The lower the P-value, the more unlikely and 'unexpected' the sample is, if we are assuming the null hypothesis is true. So if we collect a sample and calculate a very low P-value for it, we take this as evidence against the null hypothesis. If it is too low, we go ahead and reject the null hypothesis.

But how low is too low? This is where the methodology of hypothesis testing comes back in! When using P-values in a hypothesis test, we don't use critical values or regions of rejection. But we do still use a level of significance. In fact, the level of significance is very important to a P-value hypothesis test. In particular, if the P-value is below the level of significance, we reject the null hypothesis. If the P-value isn't below the level of significance, we don't reject the null hypothesis.

Here is the step-by-step guide to hypothesis testing using the P-value approach.

1. State the hypotheses

Just like for any hypothesis test, stating the null and alternative hypotheses will make it clear what claim is being tested, but it will also tell us whether the test is one-sided or two-sided. As we've just seen, this is important for the P-value! Earlier in this section we were looking at two hypothesis tests, and below we will reproduce the hypotheses for them.

An example of hypotheses for a one-sided test:

H0: μ = 300

HA: μ > 300

An example of hypotheses for a two-sided test:

H0: π = 0.65

HA: π ≠ 0.65

2. Assume the null hypothesis is true

The whole point of calculating a P-value is that it tells us how unlikely the sample is under the assumption that the null hypothesis is true. So this assumption is important here as always.

3. Choose a level of significance, α

As with any hypothesis test, α is a measure of how strong you need the evidence against the null hypothesis to be before you agree to reject it. The lower the α, the more evidence you need. When using the P-value method, the value of α will be your 'cut-off' point. That is, if the P-value for your sample is lower than α, you reject the null hypothesis.

Common levels of significance α are 0.1, 0.05 and 0.01.

4. Collect a sample and calculate a sample statistic

As with any hypothesis test, the sample is the thing you use as evidence against which you judge the null hypothesis. So, just like in any hypothesis test, you need to collect a sample and calculate a sample statistic so that it can be compared to the population parameter.

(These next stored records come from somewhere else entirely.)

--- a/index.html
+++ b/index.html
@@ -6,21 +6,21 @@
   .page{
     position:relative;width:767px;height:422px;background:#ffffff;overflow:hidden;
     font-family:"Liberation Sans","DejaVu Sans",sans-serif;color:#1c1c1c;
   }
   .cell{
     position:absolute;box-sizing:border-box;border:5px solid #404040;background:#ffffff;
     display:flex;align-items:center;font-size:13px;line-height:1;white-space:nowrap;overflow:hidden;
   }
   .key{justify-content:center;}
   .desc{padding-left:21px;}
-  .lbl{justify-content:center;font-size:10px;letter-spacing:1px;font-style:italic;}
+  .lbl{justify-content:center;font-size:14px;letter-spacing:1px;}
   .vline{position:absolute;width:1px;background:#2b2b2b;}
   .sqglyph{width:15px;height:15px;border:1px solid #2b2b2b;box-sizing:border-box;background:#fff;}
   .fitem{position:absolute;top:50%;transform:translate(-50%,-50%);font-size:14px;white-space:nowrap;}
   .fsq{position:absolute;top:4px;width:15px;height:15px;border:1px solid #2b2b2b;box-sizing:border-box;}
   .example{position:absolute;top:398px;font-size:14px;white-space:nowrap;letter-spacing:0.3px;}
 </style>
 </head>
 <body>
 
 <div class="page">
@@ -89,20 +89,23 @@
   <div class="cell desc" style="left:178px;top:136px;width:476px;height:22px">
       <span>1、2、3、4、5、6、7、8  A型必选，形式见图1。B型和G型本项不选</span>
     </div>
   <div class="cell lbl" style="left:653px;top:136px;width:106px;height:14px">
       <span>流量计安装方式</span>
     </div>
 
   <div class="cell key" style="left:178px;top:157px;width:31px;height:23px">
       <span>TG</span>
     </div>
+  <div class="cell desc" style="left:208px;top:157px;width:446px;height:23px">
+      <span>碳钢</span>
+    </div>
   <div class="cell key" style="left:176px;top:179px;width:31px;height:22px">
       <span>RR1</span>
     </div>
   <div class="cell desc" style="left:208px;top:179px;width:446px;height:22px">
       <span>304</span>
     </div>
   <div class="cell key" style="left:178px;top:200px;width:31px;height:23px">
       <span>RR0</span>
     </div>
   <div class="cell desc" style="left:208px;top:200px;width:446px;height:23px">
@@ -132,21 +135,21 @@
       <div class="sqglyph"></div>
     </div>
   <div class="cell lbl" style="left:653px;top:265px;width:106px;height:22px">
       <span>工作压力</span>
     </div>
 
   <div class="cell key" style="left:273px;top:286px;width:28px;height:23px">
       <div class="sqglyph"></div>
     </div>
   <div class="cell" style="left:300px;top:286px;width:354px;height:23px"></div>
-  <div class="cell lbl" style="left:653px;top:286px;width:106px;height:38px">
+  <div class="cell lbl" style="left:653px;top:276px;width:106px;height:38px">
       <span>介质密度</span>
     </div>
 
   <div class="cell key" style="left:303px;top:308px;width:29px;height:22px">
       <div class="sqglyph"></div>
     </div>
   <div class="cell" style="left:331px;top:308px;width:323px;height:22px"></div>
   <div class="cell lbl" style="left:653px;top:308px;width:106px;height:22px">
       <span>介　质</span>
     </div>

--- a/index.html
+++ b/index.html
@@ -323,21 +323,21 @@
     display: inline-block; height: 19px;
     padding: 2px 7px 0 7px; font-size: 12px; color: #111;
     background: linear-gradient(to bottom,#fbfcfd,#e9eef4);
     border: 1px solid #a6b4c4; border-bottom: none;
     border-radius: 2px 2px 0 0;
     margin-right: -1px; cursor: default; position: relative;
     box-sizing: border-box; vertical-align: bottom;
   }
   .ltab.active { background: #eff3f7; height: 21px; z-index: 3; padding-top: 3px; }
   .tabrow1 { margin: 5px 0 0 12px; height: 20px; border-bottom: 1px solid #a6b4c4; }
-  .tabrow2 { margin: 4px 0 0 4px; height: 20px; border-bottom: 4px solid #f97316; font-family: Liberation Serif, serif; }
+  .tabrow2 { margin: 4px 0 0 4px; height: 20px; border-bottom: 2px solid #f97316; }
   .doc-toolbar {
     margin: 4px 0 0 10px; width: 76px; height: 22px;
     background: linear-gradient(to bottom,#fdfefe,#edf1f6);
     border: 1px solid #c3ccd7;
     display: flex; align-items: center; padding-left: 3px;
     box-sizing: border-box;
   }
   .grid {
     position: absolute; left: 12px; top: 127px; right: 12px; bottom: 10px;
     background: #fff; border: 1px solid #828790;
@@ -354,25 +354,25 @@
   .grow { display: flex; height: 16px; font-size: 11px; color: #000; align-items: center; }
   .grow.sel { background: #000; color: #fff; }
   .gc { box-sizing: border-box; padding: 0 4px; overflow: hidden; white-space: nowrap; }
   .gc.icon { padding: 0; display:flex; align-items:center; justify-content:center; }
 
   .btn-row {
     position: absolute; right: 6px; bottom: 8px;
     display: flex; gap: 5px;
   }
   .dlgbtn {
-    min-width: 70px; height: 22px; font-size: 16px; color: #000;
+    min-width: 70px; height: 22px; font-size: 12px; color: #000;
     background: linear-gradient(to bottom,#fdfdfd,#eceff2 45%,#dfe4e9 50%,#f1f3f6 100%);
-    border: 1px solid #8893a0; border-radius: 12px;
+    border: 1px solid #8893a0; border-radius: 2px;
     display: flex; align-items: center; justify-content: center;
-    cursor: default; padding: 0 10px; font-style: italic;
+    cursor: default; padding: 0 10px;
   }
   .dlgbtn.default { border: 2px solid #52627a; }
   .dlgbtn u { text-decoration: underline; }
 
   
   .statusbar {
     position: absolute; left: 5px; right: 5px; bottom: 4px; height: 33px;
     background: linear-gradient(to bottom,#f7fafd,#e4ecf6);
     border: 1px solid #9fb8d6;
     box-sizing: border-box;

5. Calculate the test statistic

Again, the test statistic is a standard score for the sample statistic that indicates how different the sample statistic is to the null hypothesis. The test statistic is typically a z-score or t-score, and is calculated using the appropriate transformation formula.

6. Calculate the P-value

The test statistic will be a value in some probability distribution (typically Z or a t-distribution). The P-value is the chance that this probability distribution will assume a value as extreme as the observed test statistic. This chance can be determined by referring to the appropriate table or statistical software.

While the P-value is technically calculated in relation to the test statistic, we think of it as a measure of the likelihood (or unlikelihood as it were) of the sample that we've just observed.

As explained earlier, the P-value will be affected by whether the test is one-sided or two-sided.

7. Conclusion

The lower the P-value, the greater the evidence against the null hypothesis. If the P-value is below the level of significance, the null hypothesis is rejected. If the P-value is not below the level of significance, the null hypothesis is not rejected.

But it doesn't have to be black and white!

The point of the P-value method is that we don't simply reject or not reject the null hypothesis. We also come out of the test with a number, the P-value. Specifically, we come out of the test with a probability: the probability of observing the sample we just observed, if the null hypothesis is true. So even if a null hypothesis is not rejected, we have some measure of how strong the evidence against it is by the observed sample.

For example let's suppose that in both of the examples at the beginning of this section, a level of significance of α = 0.05 had been chosen at the start of the test. That is, the scientist in the caffeine study and the sociologist in the renewable energy study both chose this as their level of significance.

The caffeine study produced a P-value of 5.48%, or 0.0548. The renewable energy study produced a P-value of 2.08%, or 0.0208.

Comparing their respective P-values to their levels of significance, in the caffeine study the null hypothesis would not be rejected by the scientist (the P-value is not below the level of significance) and in the renewable energy study the null hypothesis would be rejected by the sociologist (the P-value is below the level of significance).

But in both studies, the evidence against the null hypothesis is quite strong. In particular, the scientist may still be suspicious of the caffeine levels in the new brand of coffee, even though she failed to prove (against a level of significance of 0.05) that the levels were above 300 mg.